Reverse rendezvous with endoscopic retrograde cholangiography and percutaneous transhepatic cholangio drainage: who meets whom?
14 December 2018 (online)
A 47-year-old severely ill Caucasian man presented with cholestasis (bilirubin 17.8 mg/dL) due to primary sclerosing cholangitis. Endoscopic retrograde cholangiography (ERC) showed high grade strictures of the common bile duct (CBD), dilation of the common hepatic duct (CHD), and left hilar obstruction ([Fig. 1 a]). Attempts to maneuver 5 – 7-Fr bougies across the distal CBD stenosis were not successful.

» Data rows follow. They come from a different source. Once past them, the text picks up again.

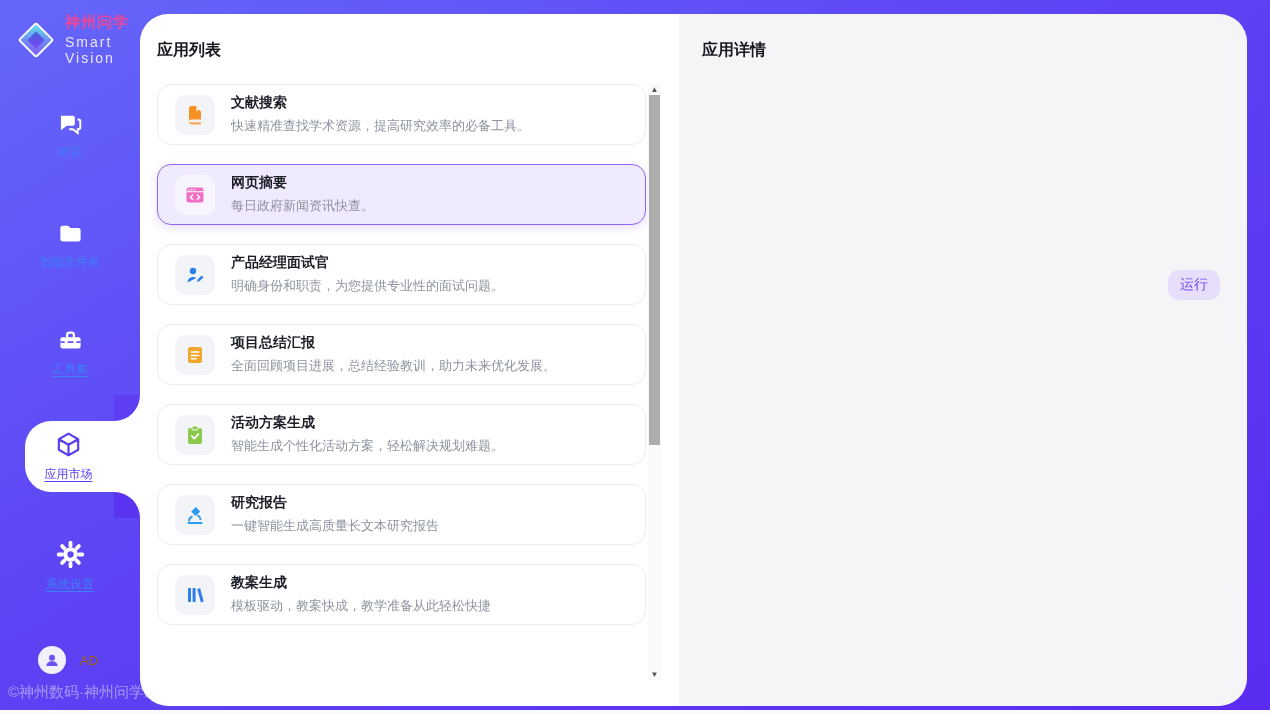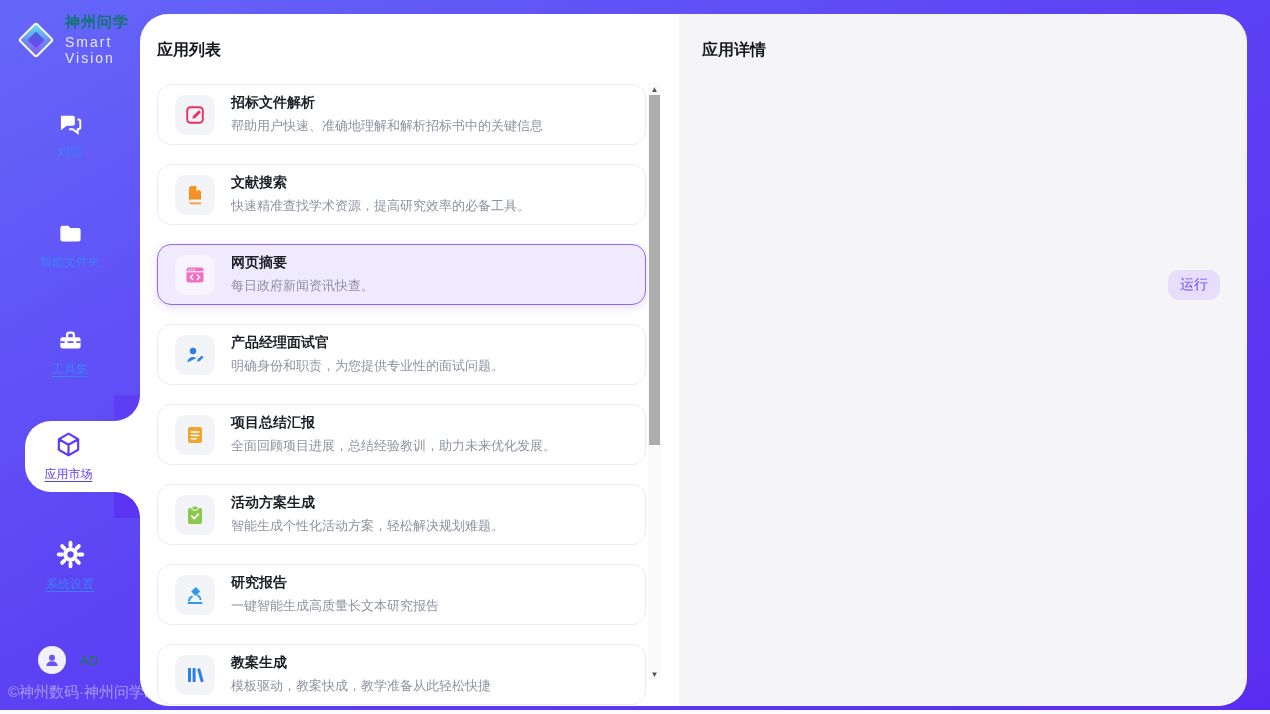--- a/index.html
+++ b/index.html
@@ -24,7 +24,7 @@
     border:2px solid rgba(255,255,255,.95); border-radius:3px; }
   .logo-diamond .d2 { position:absolute; left:14px; top:14px; width:12px; height:12px;
     transform:rotate(45deg); background:linear-gradient(135deg,#3d4bd8,#7a3cf0); opacity:.8; }
-  .logo-text .cn { color:#0f766e; font-size:15px; font-weight:700; letter-spacing:1px; }
+  .logo-text .cn { color:#ec4899; font-size:15px; font-weight:700; letter-spacing:1px; }
   .logo-text .en { color:#e8e6ff; font-size:14px; letter-spacing:2px; margin-top:2px; }
 
   .nav-item { position:absolute; left:0; width:140px; display:flex; flex-direction:column;

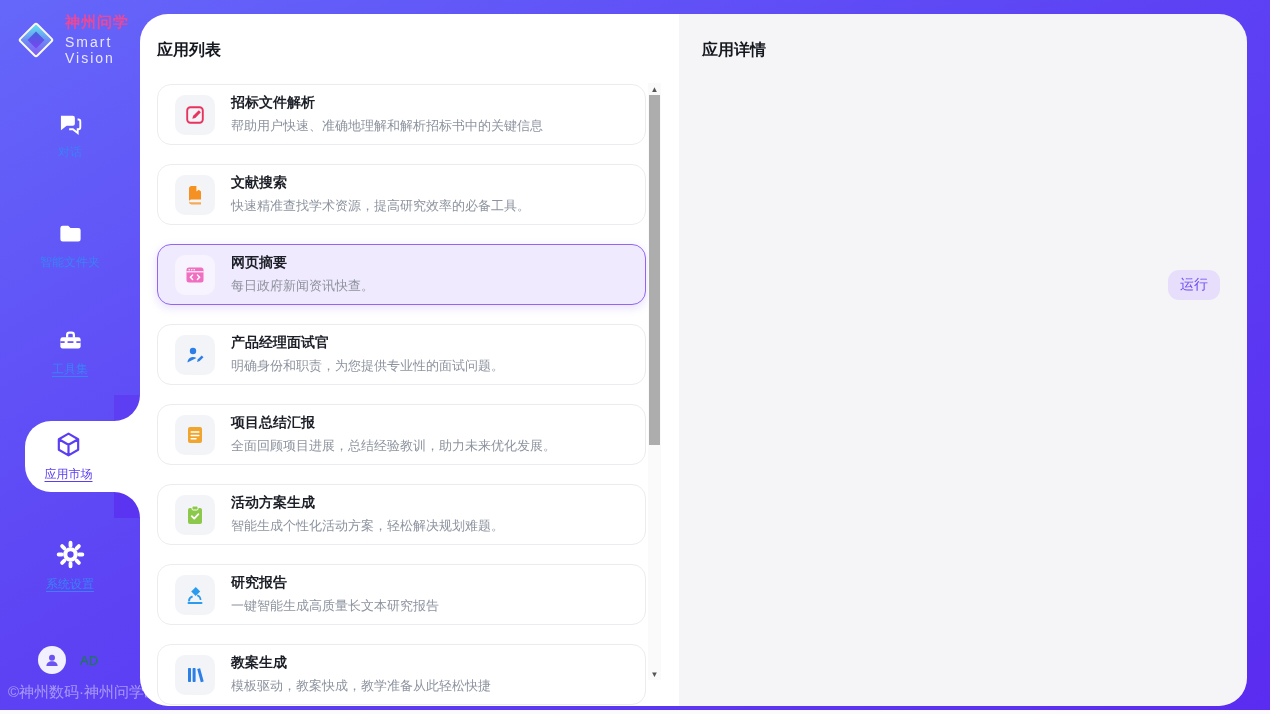--- a/index.html
+++ b/index.html
@@ -188,20 +188,6 @@
       <div class="pane-title">应用列表</div>
       <div class="cards">
 
-        <div class="app-card">
-          <div class="app-icon-box" style="color: rgb(232, 51, 95);">
-            <span>
-              <svg width="22" height="22" viewBox="0 0 22 22">
-                <rect x="3.2" y="3.2" width="15.6" height="15.6" rx="3.2" fill="none" stroke="currentColor" stroke-width="1.9"></rect>
-                <path d="M8.3 14.8l.9-3 5.6-5.6 2.1 2.1-5.6 5.6z" fill="currentColor"></path>
-              </svg>
-            </span>
-          </div>
-          <div>
-            <div class="app-name">招标文件解析</div>
-            <div class="app-desc">帮助用户快速、准确地理解和解析招标书中的关键信息</div>
-          </div>
-        </div>
 
         <div class="app-card">
           <div class="app-icon-box" style="color: rgb(245, 145, 34);">

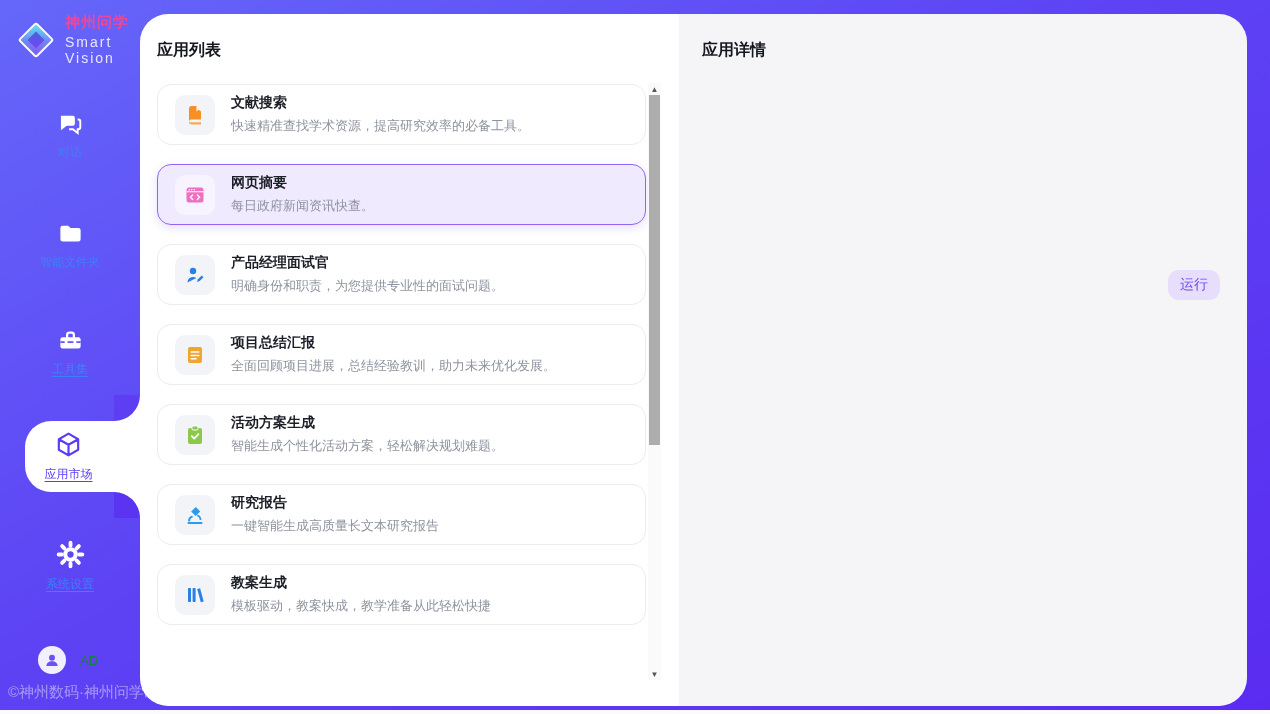--- a/index.html
+++ b/index.html
@@ -48,7 +48,7 @@
     gap:14px; z-index:4; }
   .avatar-circle { width:28px; height:28px; border-radius:50%; background:#f2effe;
     display:flex; align-items:center; justify-content:center; }
-  .user-name { color:#15803d; font-size:13px; }
+  .user-name { color:#a16207; font-size:13px; }
   .side-footer { position:absolute; left:8px; top:683px; color:rgba(255,255,255,.45);
     font-size:15px; white-space:nowrap; z-index:4; }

Via left-sided percutaneous transhepatic cholangio drainage (PTCD), retrograde access to the CBD was not possible even after simultaneous transpapillary wire guidance ([Fig. 1 b]). Therefore, a 1.2-mm biopsy forceps (SpyBite; Boston Scientific, Ratingen, Germany) was introduced percutaneously through an 8-Fr bougie into the dilated CHD to grab the transpapillary 0.025-inch wire. The wire was carefully exteriorized in a reverse rendezvous maneuver ([Fig. 1 c, d], [Video 1]). Given the lack of bougienage options, a 5.2-Fr angiography catheter (Super Torque Plus; Cordis, Baar, Switzerland) was inserted as a temporary spacer across the papilla under duodenoscopic view. Upon PTCD exchange, spurting bleeding from the access site was stopped by upgrade to an 8.5-Fr Yamakawa drain (Peter Pflugbeil GmbH, Zorneding, Germany). Parenchymal damage from initial wire manipulation was suspected, so the percutaneous tract was subsequently occluded with hemostyptic gelatine (Gelita; B. Braun, Melsungen, Germany), and a transpapillary 8.5-Fr pigtail stent was inserted.
Video 1 Reverse rendezvous with endoscopic retrograde cholangiography and percutaneous transhepatic biliary drainage.
The patient gained 10 kg in weight and the bilirubin level persistently dropped to 0.8 mg/dL. After repeated stent upgrades and dilations ([Fig. 1 e]), dysplasia was ruled out by cholangioscopic biopsies. After 20 months, the patient was well and continued to have regular follow-up with no evidence of recurrence of cholestasis.
To our knowledge, reverse rendezvous, with percutaneous uptake of a transpapillary wire, has not been reported previously. The “lucky punch” of being able to grab the transpapillary wire with a port-guided forceps can be facilitated by C-arm rotation. Unsheathed transparenchymal wire extraction is not recommended as the wire may cut the liver parenchyma, necessitating hemostyptic occlusion of the percutaneous tract, as in our patient. Reverse ERC-PTCD rendezvous is a nonstandard rescue maneuver that can offer significant benefit in technically demanding situations.